On a vu ainsi récemment les artistes burkinabè remettre une somme de plus de 4 millions de F CFA au Fonds de solidarité. Toute occasion est d'ailleurs mise à profit pour susciter un élan de solidarité. Les participants du SITHO (Salon international du tourisme et de l'hôtellerie de Ouagadougou) ont ainsi réuni des fonds et des vêtements pour les victimes des inondations. Ceux d'Afrique Mode (un événement regroupant des stylistes et des créateurs de mode) se sont intéressés aux enfants en difficulté à qui ils ont remis une somme d'argent.
Venus du Burkina, d'Afrique et du reste du monde, ils n'ont pas du tout monnayé leur contribution au soulagement des plus démunis. Autant de gestes qui viennent du fond du coeur et qui méritent d'être salués.

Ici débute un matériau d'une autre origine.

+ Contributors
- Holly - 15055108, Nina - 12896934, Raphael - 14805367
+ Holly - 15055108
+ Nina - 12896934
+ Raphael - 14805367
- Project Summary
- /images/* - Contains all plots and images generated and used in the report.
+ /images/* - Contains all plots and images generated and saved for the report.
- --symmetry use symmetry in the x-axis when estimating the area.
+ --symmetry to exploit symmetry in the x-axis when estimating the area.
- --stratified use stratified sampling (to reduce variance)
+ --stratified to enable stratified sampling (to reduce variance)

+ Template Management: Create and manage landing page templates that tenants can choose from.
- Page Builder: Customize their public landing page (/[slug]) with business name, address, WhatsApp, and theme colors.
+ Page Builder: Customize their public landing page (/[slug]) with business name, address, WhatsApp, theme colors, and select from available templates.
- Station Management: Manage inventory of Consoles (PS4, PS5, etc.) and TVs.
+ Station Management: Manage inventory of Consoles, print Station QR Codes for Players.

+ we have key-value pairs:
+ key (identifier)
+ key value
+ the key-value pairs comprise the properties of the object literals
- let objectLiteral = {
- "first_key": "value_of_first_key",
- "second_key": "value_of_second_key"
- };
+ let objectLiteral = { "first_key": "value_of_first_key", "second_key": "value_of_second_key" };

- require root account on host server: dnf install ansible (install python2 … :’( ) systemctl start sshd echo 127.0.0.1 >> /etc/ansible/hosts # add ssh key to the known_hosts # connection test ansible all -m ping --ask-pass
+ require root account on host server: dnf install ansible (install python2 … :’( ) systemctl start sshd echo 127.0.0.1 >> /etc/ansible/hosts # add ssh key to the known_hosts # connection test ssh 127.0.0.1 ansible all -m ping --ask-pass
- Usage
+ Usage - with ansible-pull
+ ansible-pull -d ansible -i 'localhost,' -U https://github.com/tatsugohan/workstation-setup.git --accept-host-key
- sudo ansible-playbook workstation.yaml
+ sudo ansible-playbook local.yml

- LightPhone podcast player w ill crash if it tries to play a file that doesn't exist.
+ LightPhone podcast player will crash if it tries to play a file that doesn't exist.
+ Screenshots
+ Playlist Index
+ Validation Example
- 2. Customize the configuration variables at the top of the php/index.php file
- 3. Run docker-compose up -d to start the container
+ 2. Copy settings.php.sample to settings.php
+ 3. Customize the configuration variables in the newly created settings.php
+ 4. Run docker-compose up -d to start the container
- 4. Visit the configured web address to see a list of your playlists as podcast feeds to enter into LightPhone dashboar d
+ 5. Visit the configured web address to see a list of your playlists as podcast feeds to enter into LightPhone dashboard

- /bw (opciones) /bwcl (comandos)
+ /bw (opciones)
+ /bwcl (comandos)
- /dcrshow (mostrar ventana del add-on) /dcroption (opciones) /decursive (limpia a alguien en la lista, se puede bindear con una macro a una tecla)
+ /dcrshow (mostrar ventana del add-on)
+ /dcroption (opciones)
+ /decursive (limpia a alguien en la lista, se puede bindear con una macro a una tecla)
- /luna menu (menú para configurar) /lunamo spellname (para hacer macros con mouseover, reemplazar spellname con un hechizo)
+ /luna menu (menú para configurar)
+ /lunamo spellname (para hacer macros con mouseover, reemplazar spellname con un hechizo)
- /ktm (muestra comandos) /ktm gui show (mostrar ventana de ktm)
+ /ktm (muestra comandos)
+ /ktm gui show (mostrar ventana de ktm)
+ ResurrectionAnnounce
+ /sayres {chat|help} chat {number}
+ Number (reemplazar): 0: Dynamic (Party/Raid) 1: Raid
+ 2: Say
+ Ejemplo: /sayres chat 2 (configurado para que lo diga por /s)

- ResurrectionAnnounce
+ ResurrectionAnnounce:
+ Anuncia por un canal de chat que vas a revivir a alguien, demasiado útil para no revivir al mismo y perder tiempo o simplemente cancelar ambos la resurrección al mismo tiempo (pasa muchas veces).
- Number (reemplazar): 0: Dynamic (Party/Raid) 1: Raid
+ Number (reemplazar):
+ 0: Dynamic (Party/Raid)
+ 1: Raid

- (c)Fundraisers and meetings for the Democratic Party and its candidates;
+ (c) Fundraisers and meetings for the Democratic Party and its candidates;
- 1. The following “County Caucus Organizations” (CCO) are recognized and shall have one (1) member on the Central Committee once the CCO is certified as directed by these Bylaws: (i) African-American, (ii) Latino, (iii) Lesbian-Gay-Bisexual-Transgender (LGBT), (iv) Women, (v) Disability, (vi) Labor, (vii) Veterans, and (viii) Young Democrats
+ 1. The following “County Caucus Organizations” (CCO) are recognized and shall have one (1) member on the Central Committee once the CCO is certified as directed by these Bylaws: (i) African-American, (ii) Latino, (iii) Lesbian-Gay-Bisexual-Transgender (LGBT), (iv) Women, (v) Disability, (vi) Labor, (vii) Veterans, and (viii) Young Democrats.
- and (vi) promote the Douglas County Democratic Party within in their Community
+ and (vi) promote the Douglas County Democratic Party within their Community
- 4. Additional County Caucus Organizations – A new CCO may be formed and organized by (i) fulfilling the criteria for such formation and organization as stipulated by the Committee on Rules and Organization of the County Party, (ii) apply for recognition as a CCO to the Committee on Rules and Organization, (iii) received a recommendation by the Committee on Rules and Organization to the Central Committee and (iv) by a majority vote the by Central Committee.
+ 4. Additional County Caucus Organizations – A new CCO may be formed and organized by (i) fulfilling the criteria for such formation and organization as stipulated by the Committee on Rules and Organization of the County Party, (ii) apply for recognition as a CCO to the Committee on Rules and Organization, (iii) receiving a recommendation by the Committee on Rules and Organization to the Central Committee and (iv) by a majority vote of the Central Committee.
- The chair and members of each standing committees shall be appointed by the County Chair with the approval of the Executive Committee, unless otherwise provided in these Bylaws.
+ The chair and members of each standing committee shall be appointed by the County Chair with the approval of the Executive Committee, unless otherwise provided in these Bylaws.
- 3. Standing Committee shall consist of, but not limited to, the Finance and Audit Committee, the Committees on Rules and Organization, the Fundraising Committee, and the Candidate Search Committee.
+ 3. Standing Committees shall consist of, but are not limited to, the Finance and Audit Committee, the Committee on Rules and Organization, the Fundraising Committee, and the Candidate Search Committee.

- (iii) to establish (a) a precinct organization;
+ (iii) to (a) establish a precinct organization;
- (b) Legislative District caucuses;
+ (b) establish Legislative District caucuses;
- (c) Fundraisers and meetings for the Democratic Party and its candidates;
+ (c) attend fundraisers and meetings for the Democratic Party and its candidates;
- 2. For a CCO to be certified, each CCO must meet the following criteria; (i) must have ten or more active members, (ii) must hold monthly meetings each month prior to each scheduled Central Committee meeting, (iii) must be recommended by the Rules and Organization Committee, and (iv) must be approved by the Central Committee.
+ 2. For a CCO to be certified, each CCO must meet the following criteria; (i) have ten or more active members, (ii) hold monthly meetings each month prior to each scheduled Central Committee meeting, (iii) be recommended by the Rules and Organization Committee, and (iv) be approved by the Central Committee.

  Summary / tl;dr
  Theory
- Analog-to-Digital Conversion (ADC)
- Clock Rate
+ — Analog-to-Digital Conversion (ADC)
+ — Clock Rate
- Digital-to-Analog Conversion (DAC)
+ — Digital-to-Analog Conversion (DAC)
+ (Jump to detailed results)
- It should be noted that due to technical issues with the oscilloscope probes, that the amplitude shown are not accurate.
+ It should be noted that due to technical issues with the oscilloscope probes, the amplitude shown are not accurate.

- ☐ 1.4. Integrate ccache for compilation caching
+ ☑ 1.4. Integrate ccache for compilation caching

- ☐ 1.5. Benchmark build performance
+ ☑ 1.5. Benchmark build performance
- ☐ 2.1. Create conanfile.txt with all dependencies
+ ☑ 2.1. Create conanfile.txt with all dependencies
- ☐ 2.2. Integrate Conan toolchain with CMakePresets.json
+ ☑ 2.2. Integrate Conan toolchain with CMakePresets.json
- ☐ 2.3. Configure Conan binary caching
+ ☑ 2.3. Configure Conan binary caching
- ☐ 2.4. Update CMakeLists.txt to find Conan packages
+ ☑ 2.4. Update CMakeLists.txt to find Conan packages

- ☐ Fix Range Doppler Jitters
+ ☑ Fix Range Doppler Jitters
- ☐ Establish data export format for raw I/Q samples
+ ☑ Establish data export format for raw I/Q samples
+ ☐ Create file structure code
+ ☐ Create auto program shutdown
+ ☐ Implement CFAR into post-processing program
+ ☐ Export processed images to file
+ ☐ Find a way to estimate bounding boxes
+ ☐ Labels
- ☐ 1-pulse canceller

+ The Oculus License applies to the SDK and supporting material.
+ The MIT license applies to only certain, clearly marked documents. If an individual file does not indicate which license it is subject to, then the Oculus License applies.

En tout cas, même s'ils n'ont pas le monopole du coeur, les artistes ne sont pas loin d'être parmi les plus sensibles aux problèmes de la société. Et le sinistre du 1er septembre dernier l'a amplement démontré.
Retardataires impénitents
Ah les Burkinabè ! Toujours incorrigibles quand il s'agit de la ponctualité. Malgré la mondialisation qui exige de nouveaux comportements au quotidien, on continue de traîner le pas au Burkina. C'est le cas par exemple des manifestations qui accusent de grands retards au démarrage, bien que programmées depuis longtemps. Les Burkinabè sont des spécialistes de la dernière minute. Tout se fait au dernier moment. Tant que cela ne rejaillit pas sur l'image du pays, à l'extérieur, on peut encore accepter.
Mais lorsque des bailleurs de fonds venus donner de l'argent, sont obligés d'attendre, parce que leurs interlocuteurs se font désirer par leur retard, cela frise l'inconscience. Il est temps de corriger ce défaut national qui ne peut que, à la longue, porter préjudice au développement du pays. Un éternel retardataire traîne forcément la mauvaise image d'une personne sans méthode, sans anticipation et sans organisation. N'oublions jamais ce slogan cher aux Anglo-saxons et qui est plus que d'actualité : Time is money.